The Cursed Queen (The Impostor Queen #2)

Thyra gives me one last, brief kiss before sliding off me. She winces as she raises her head and sways in place. “Jaspar and his warriors? He must have reached them. We heard the signal that he was coming to lay siege to the tower.”


I push myself up to sitting on shaking arms, and Halina gives both me and Thyra a concerned look. “Do you have tunnels that could help us get a message to Preben and Bertel?”

“No need, little red. Jaspar isn’t coming. He had different plans than old Nisse. Guess he wasn’t so loyal after all.”

“What’s happened?” Thyra asks, her voice going flat and sharp.

“He ran,” Halina says. “Everyone was clustered up here in the north of the city, so once he reached his seven hundred fighters, you think he came here to face hundreds of Vasterutians, Korkeans, and Ylpesians who wanted a taste of Krigere blood? No. He gave up. He took them south and they escaped the city. Stole any horse they could find on the way. Bunch of their families running too.”

“Is anyone trying to stop them?” Thyra asks.

Halina shakes her head. “We want them gone, Chieftain,” she says softly, her gaze somber.

Thyra looks over at me, and I read the worry in her eyes. The Vasterutians want us gone too. We are merely guests here now. “I understand,” Thyra says slowly. “I hope you will give us time to recover from this battle.”

Halina nods. “Of course. We honor you as an ally now. You will be able to stay until you know where you will find your new home, whether it be Kupari or elsewhere.”

Thyra gives me a speculative look. “Let me consult with my war counselor here,” she says, reaching for my hand. Our fingers clench tight, holding each other up. “And then we’ll let you know.”





CHAPTER THIRTY


I heal faster than Thyra does. Faster than Sig, too. He tells me it is because of the magic, and if I work at it, maybe I can even heal others. “Like Kauko?” I ask.

Sig’s mouth crimps with distaste. “I know another who heals,” he replies. “In Kupari.”

“Is he among the group who attacked you and chased all the priests from the temple?”

Halina translates for him. Somehow, she and Sig have formed a bond, and she seems to understand him better than anyone. She knows he has a story to tell but won’t tell it for him.

Sig sighs and looks away, muttering something in Kupari. Halina touches his arm. “He says this man was his friend before. He says maybe . . . but that is all he says.”

“I have to know this story, Sig. We need to reach out to the impostor queen. We need her to understand who I am and what it means.”

Thyra shifts next to me and glances at Preben and Bertel, who look gaunt but otherwise healthy after their ordeal barricaded in the east. We are all sitting around the table in what is now her chamber. She refuses to call it a war chamber, but we all stare down at the map of Kupari painted on the table’s surface. “If she can be made to understand that we want peace . . .”

“And a home,” I say as Halina murmurs the translation to Sig. Because this is where Thyra and I landed—apparently Kupari is a vast land, with the city at one end of the peninsula, and the rest of it occupied by a stretch of largely uninhabited marshland and mines. There’s enough room for us there. We could make a home and figure out who we are now, and who we want to become.

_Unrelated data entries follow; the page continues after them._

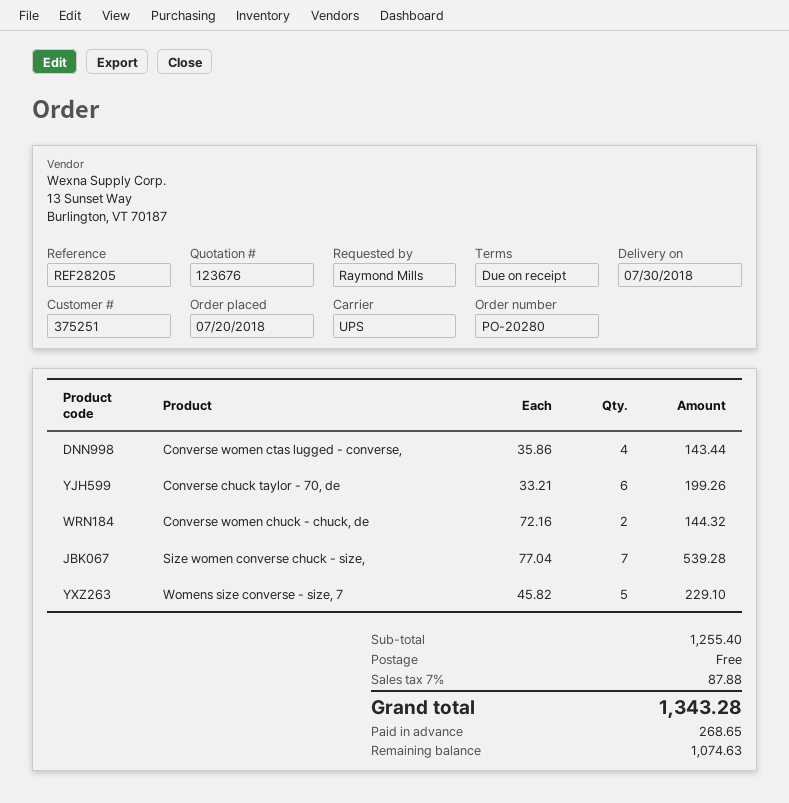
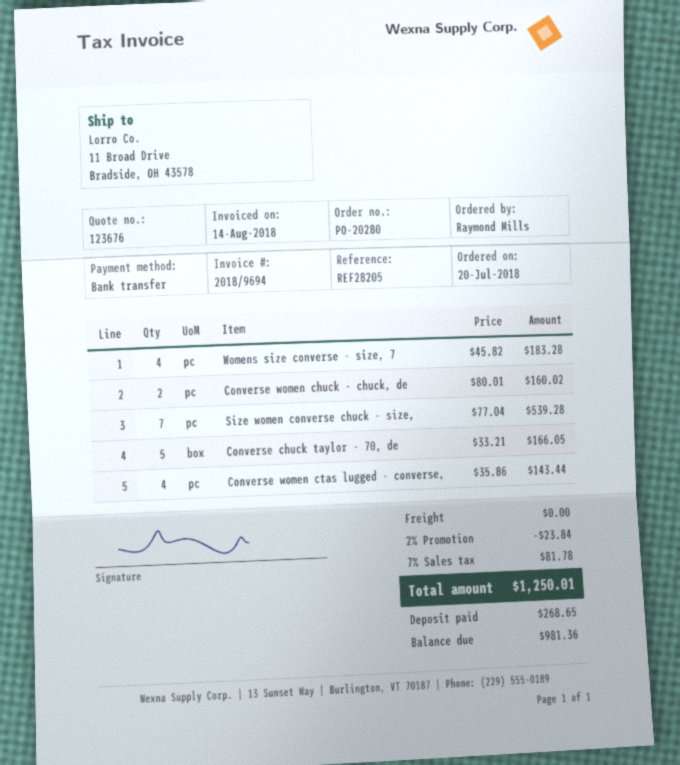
Converse chuck taylor - 70, de: 6 x 33.21 = 199.26 -> 5 x 33.21 = 166.05
Converse women chuck - chuck, de: 2 x 72.16 = 144.32 -> 2 x 80.01 = 160.02
Womens size converse - size, 7: 5 x 45.82 = 229.10 -> 4 x 45.82 = 183.28
discount: none -> 2% = 23.84
tax: 7% = 87.88 -> 7% = 81.78
total: 1343.28 -> 1250.01
balance: 1074.63 -> 981.36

Because I am the rightful queen of Kupari. All that remains is convincing the impostor to step down.

“Elli,” Sig says, continuing on in Kupari.

“He says the impostor’s name is Elli,” Halina translates. “He says that she is the one who scarred him as he tried to kill Kauko.”

My fists clench. “I can repay her for you.”

Thyra’s hand closes over mine, and I relax slightly. “Our aim is not revenge.”

Sig mumbles something, and Halina frowns. “He says she is not a mere impostor.”

Sig leans over and touches the cuff, which has not left my body since that day in the tower a few weeks ago, when it helped me save my chieftain. “Sig says she is . . . this.” Halina points at the cuff too.

“What? She has one of those?” Preben asks. “I thought you said she had no magic? What good would it do her?”

“No,” says Halina. “She is one of these. And she has an ice wielder at her side . . . and he is as strong in that ice as Sig is in fire.”

“Like two halves,” Thyra murmurs, looking between me and Sig.

Bertel leans forward, and his white beard brushes the tabletop. “So perhaps we have a chance. She’s not powerless, but neither are we.”

Preben nods. “If we can come together, surely we can negotiate a lasting compromise that will result in a permanent home for our people.”